- Task brief -
Collect the lines of the entries where "prompt" shows up.
BEGIN Information supplied
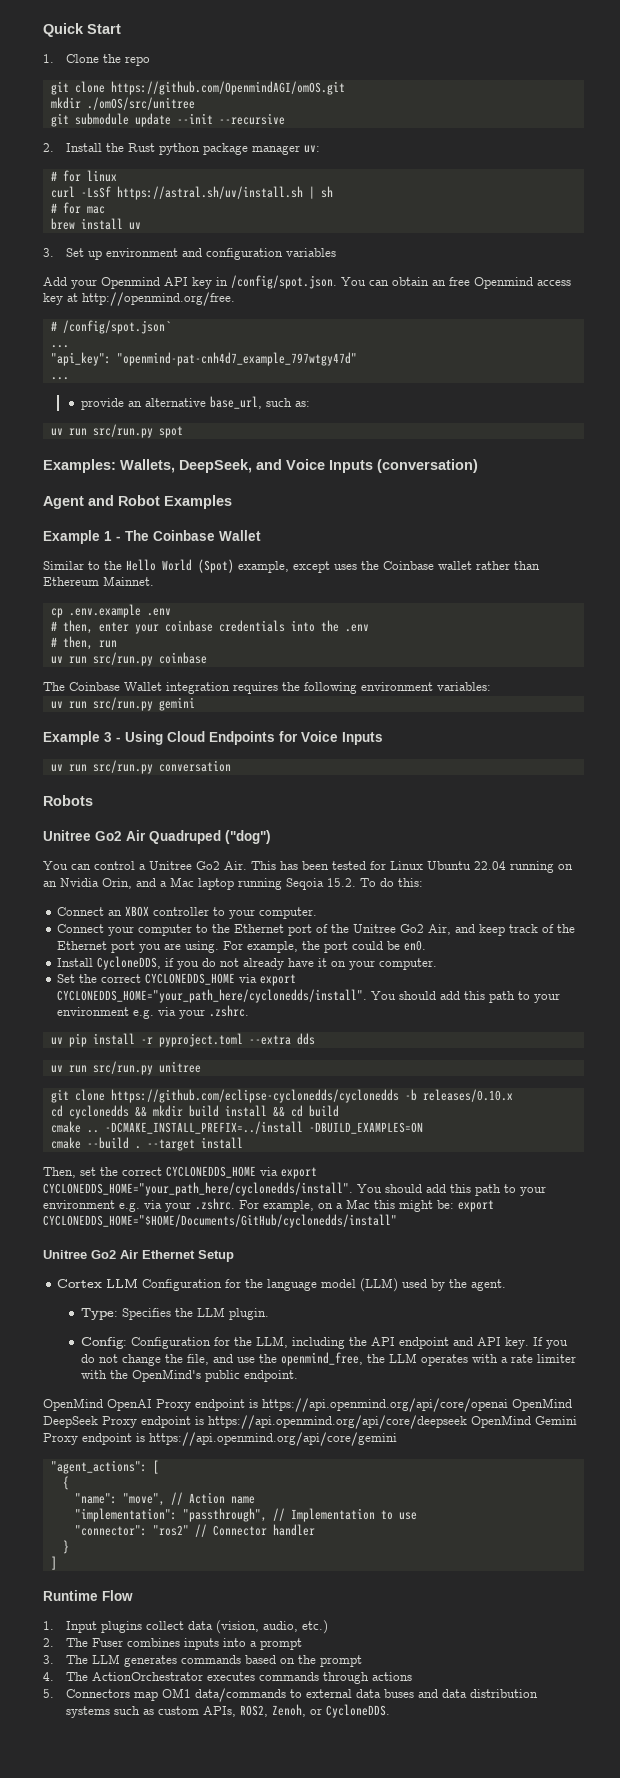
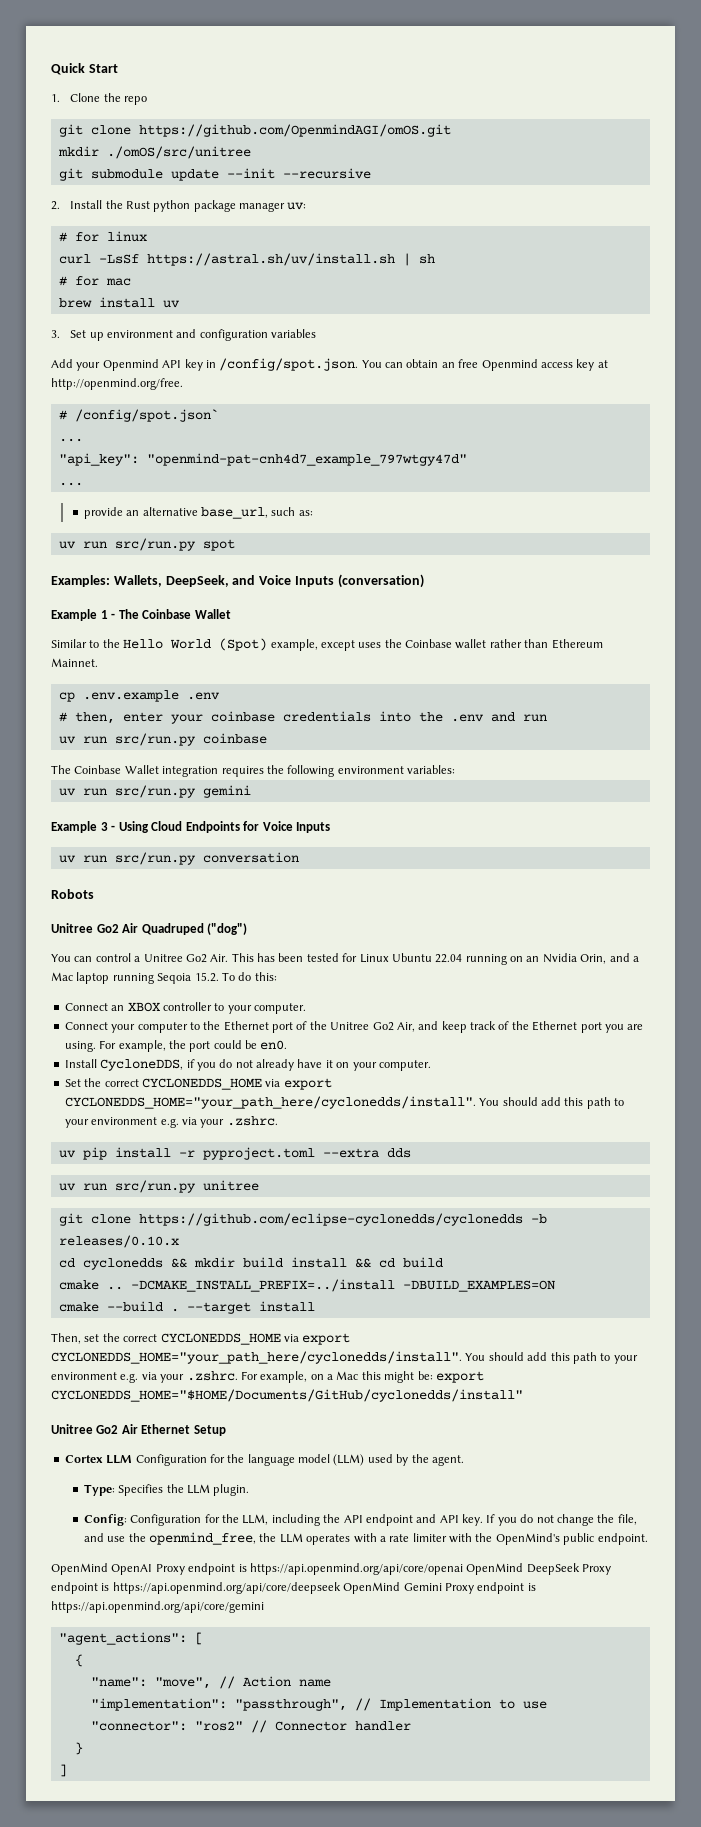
- Agent and Robot Examples
- # then, enter your coinbase credentials into the .env
- # then, run
+ # then, enter your coinbase credentials into the .env and run
- Runtime Flow
- 1. Input plugins collect data (vision, audio, etc.)
- 2. The Fuser combines inputs into a prompt
- 3. The LLM generates commands based on the prompt
- 4. The ActionOrchestrator executes commands through actions
- 5. Connectors map OM1 data/commands to external data buses and data distribution systems such as custom APIs, ROS2, Zenoh, or CycloneDDS.

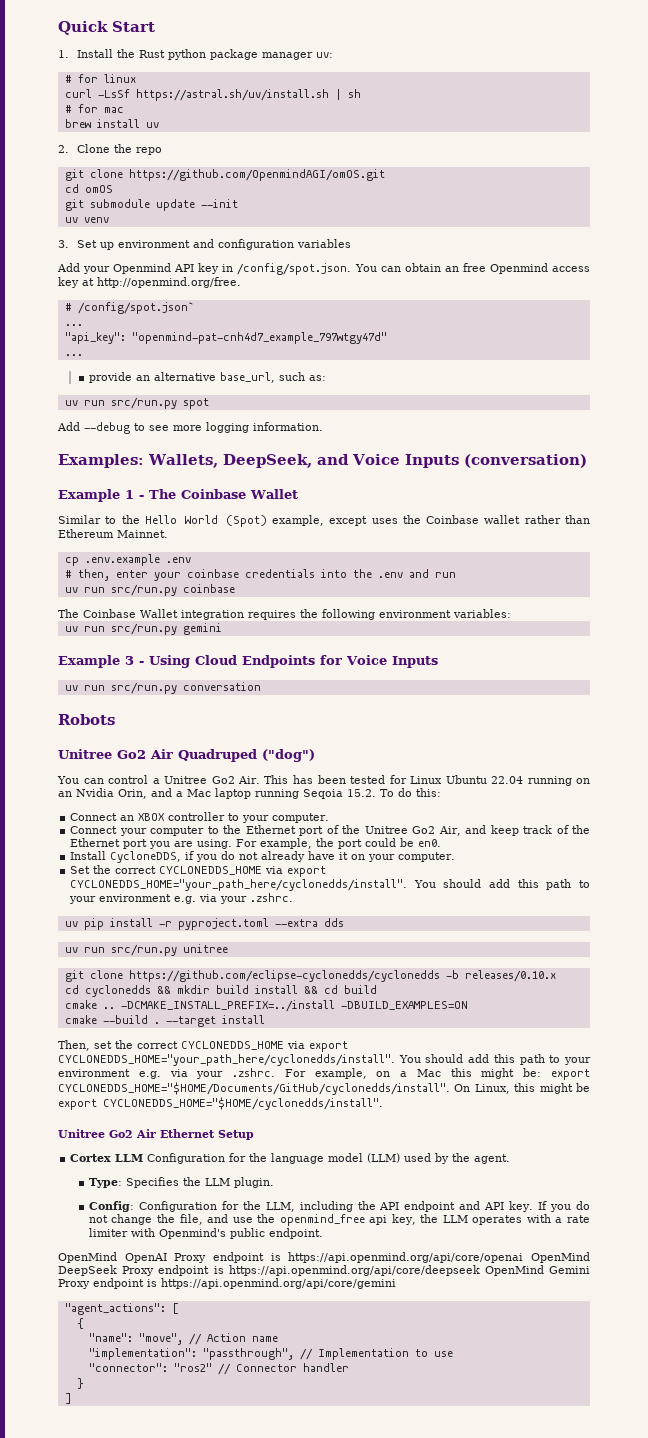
- 1. Clone the repo
- git clone https://github.com/OpenmindAGI/omOS.git
- mkdir ./omOS/src/unitree
- git submodule update --init --recursive
- 2. Install the Rust python package manager uv:
+ 1. Install the Rust python package manager uv:
+ 2. Clone the repo
+ git clone https://github.com/OpenmindAGI/omOS.git
+ cd omOS
+ git submodule update --init
+ uv venv
+ Add --debug to see more logging information.
- You should add this path to your environment e.g. via your .zshrc. For example, on a Mac this might be: export CYCLONEDDS_HOME="$HOME/Documents/GitHub/cyclonedds/install"
+ You should add this path to your environment e.g. via your .zshrc. For example, on a Mac this might be: export CYCLONEDDS_HOME="$HOME/Documents/GitHub/cyclonedds/install". On Linux, this might be export CYCLONEDDS_HOME="$HOME/cyclonedds/install".
- If you do not change the file, and use the openmind_free, the LLM operates with a rate limiter with the OpenMind's public endpoint.
+ If you do not change the file, and use the openmind_free api key, the LLM operates with a rate limiter with Openmind's public endpoint.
END Information supplied
- Problem solution -
- 2. The Fuser combines inputs into a prompt
- 3. The LLM generates commands based on the prompt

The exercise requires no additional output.